## Task objective
Please check every line of the listing for "number" and copy each line where it is found.

## Information shown

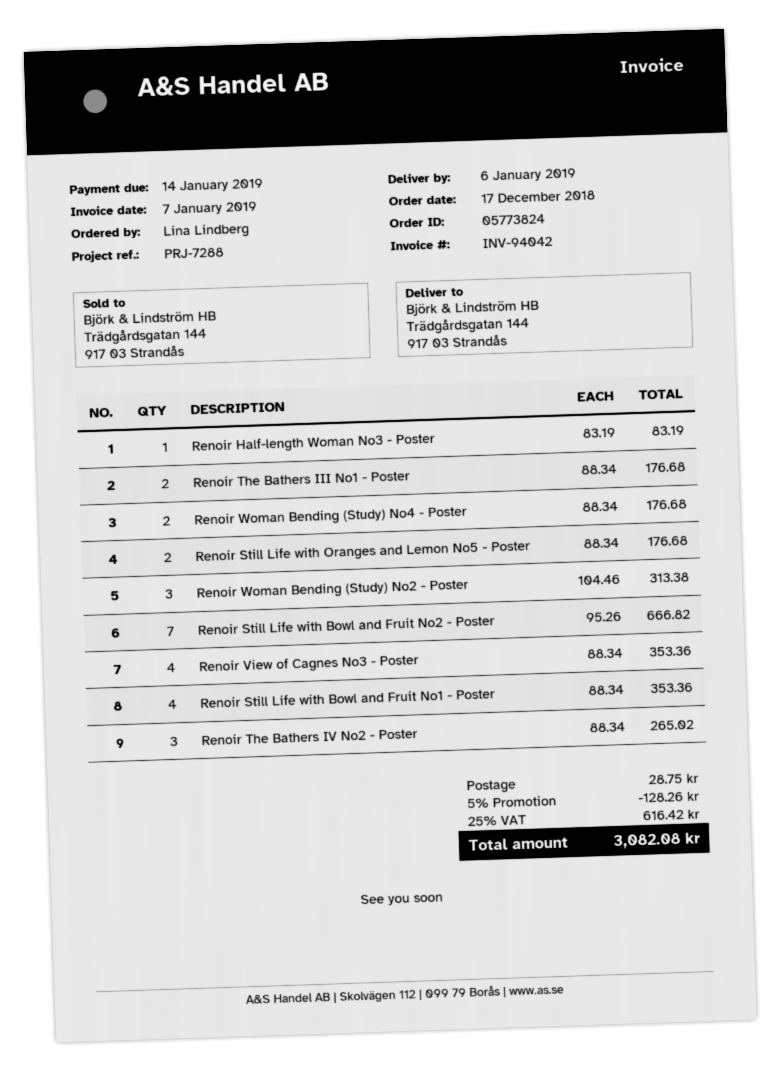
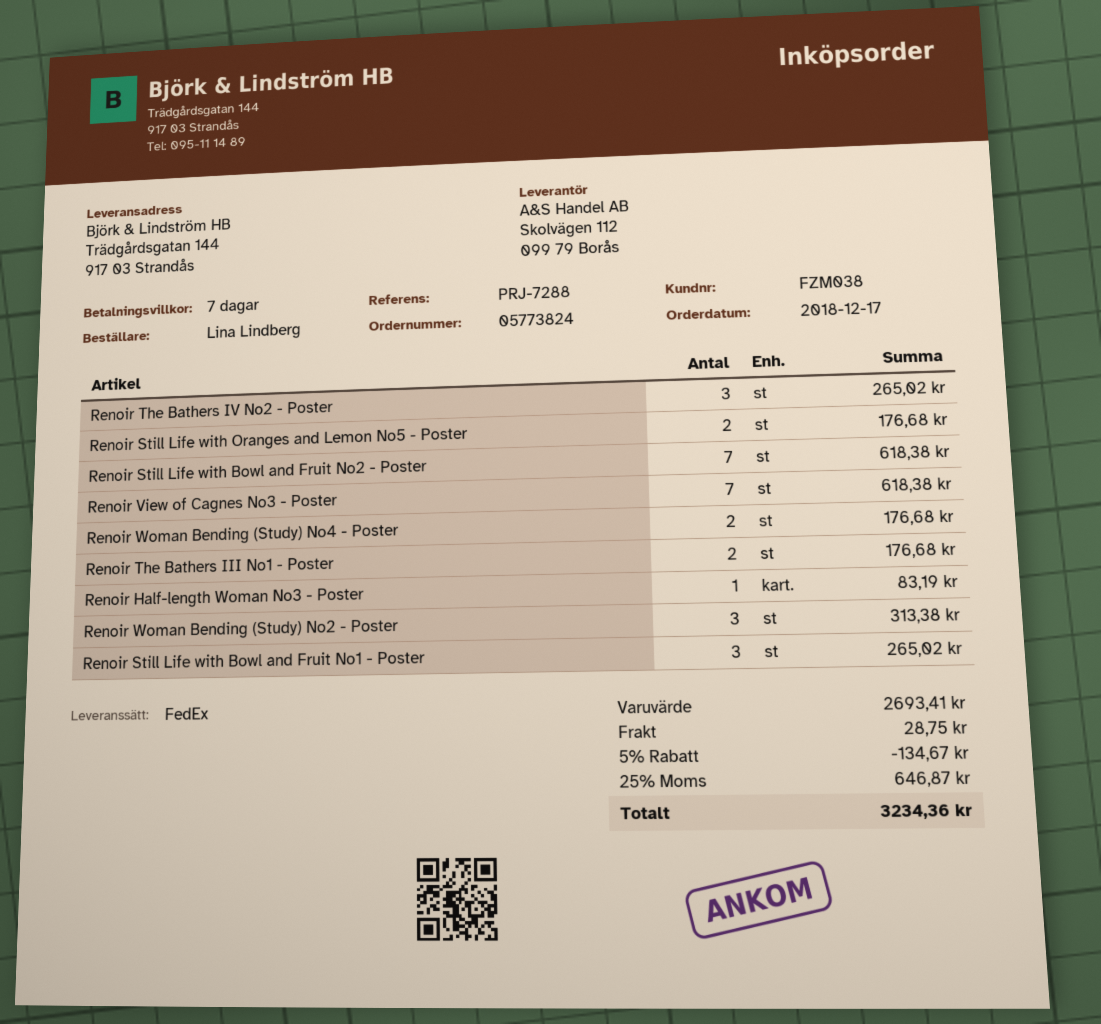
Renoir Still Life with Bowl and Fruit No2 - Poster: 7 for 666.82 -> 7 for 618.38
Renoir View of Cagnes No3 - Poster: 4 for 353.36 -> 7 for 618.38
Renoir Still Life with Bowl and Fruit No1 - Poster: 4 for 353.36 -> 3 for 265.02
discount: 5% = 128.26 -> 5% = 134.67
tax: 25% = 616.42 -> 25% = 646.87
total: 3082.08 -> 3234.36

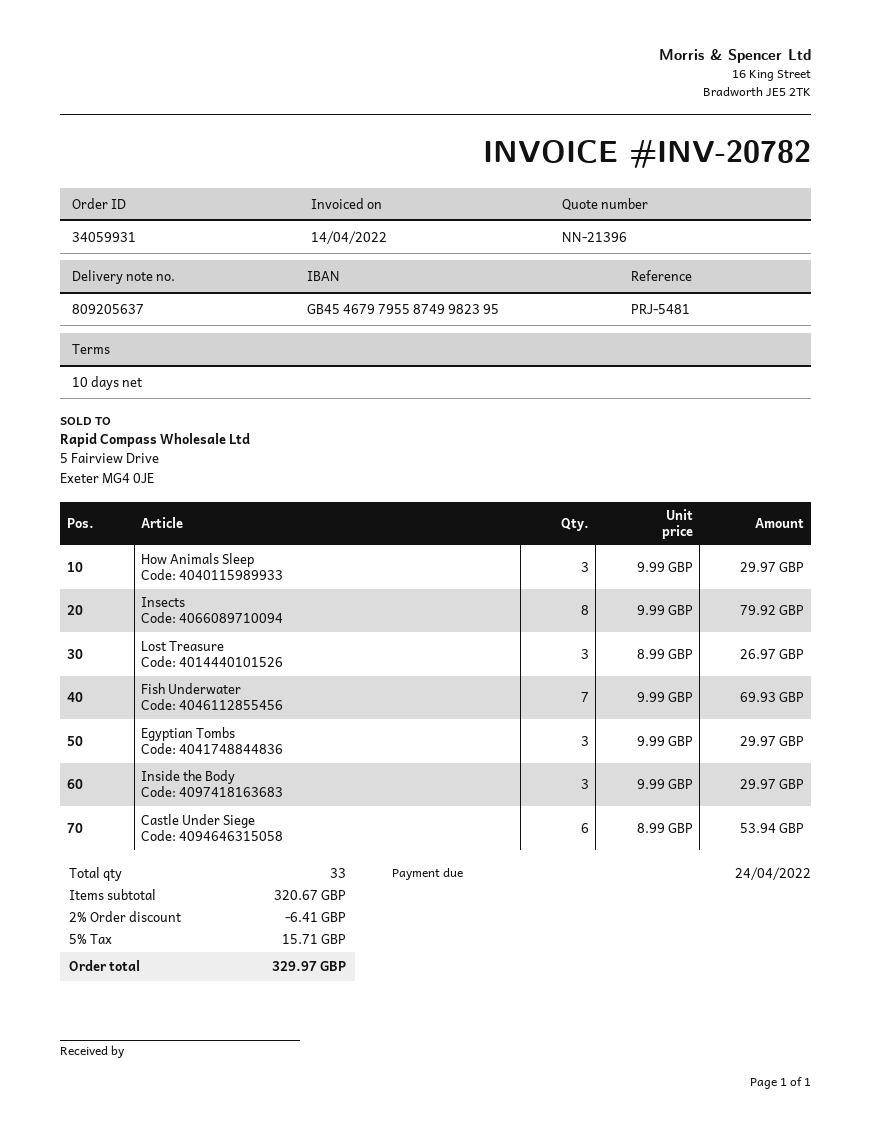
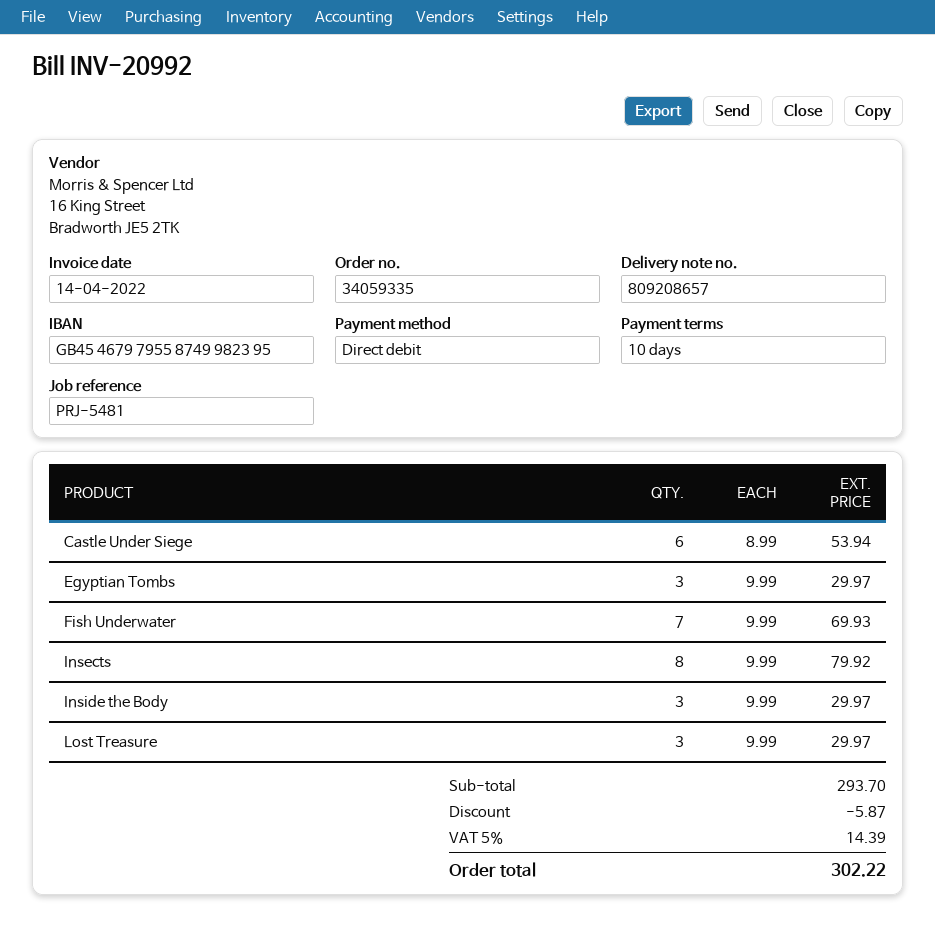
order number: 34059931 -> 34059335
delivery note number: 809205637 -> 809208657
invoice number: INV-20782 -> INV-20992
How Animals Sleep: 3 x 9.99 = 29.97 -> none
Lost Treasure: 3 x 8.99 = 26.97 -> 3 x 9.99 = 29.97
subtotal: 320.67 -> 293.70
discount: 6.41 -> 5.87
tax: 5% = 15.71 -> 5% = 14.39
total: 329.97 -> 302.22

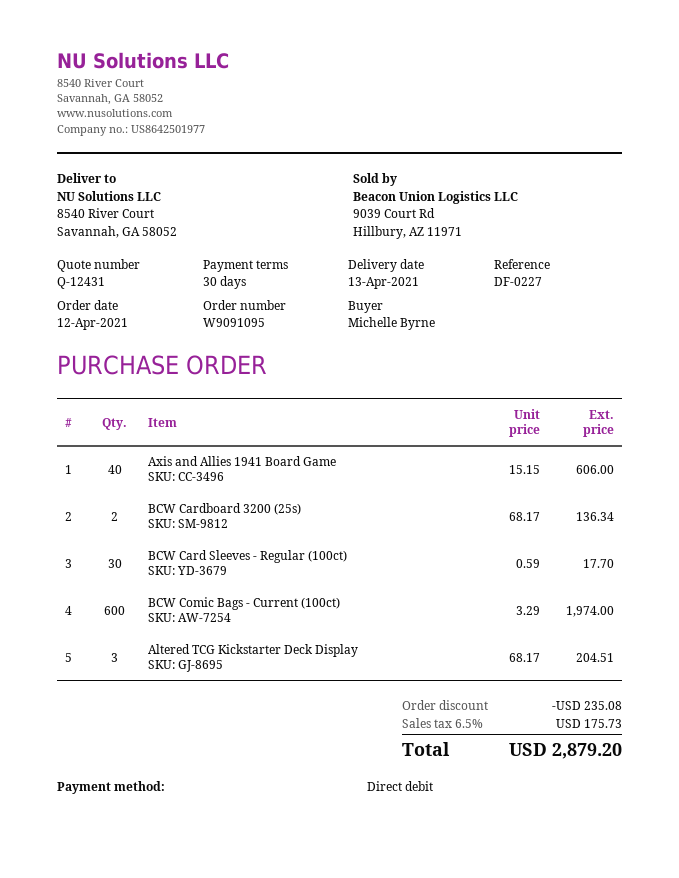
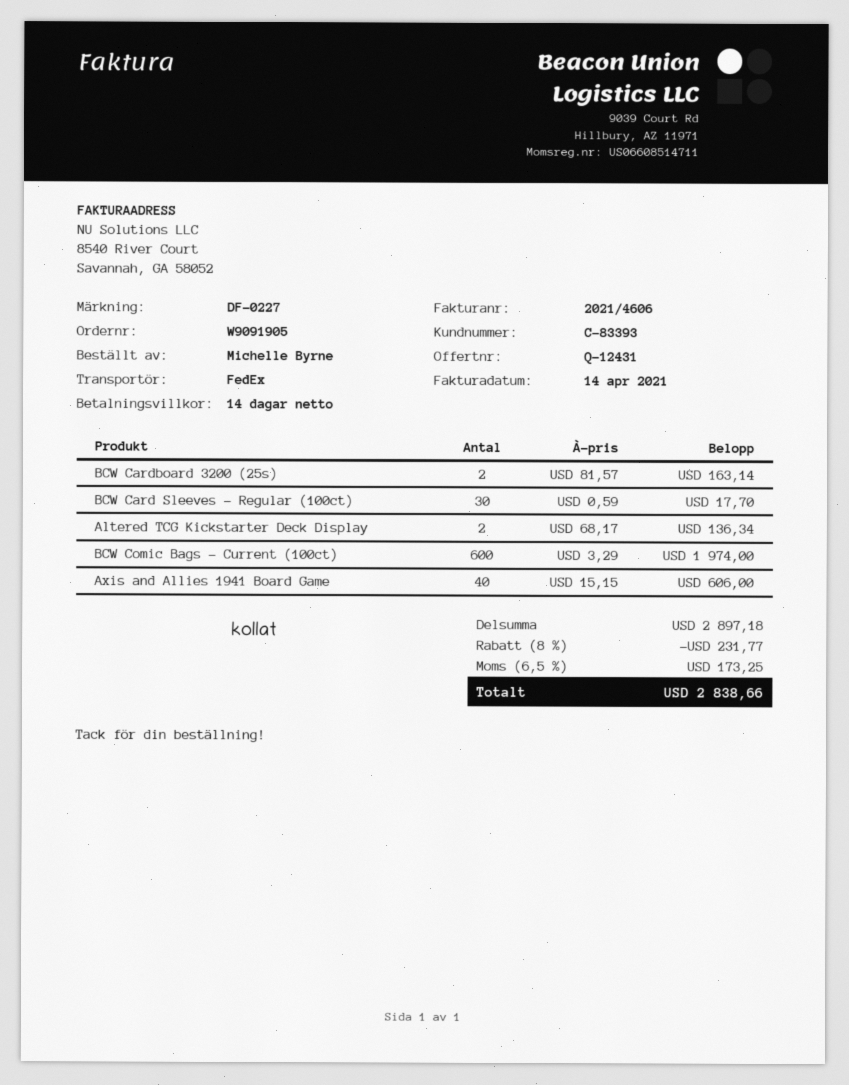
order number: W9091095 -> W9091905
payment terms: 30 days -> 14 days
BCW Cardboard 3200 (25s): 2 x 68.17 = 136.34 -> 2 x 81.57 = 163.14
Altered TCG Kickstarter Deck Display: 3 x 68.17 = 204.51 -> 2 x 68.17 = 136.34
discount: 235.08 -> 231.77
tax: 6.5% = 175.73 -> 6.5% = 173.25
total: 2879.20 -> 2838.66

## Written answer
order number: 34059931 -> 34059335
delivery note number: 809205637 -> 809208657
invoice number: INV-20782 -> INV-20992
order number: W9091095 -> W9091905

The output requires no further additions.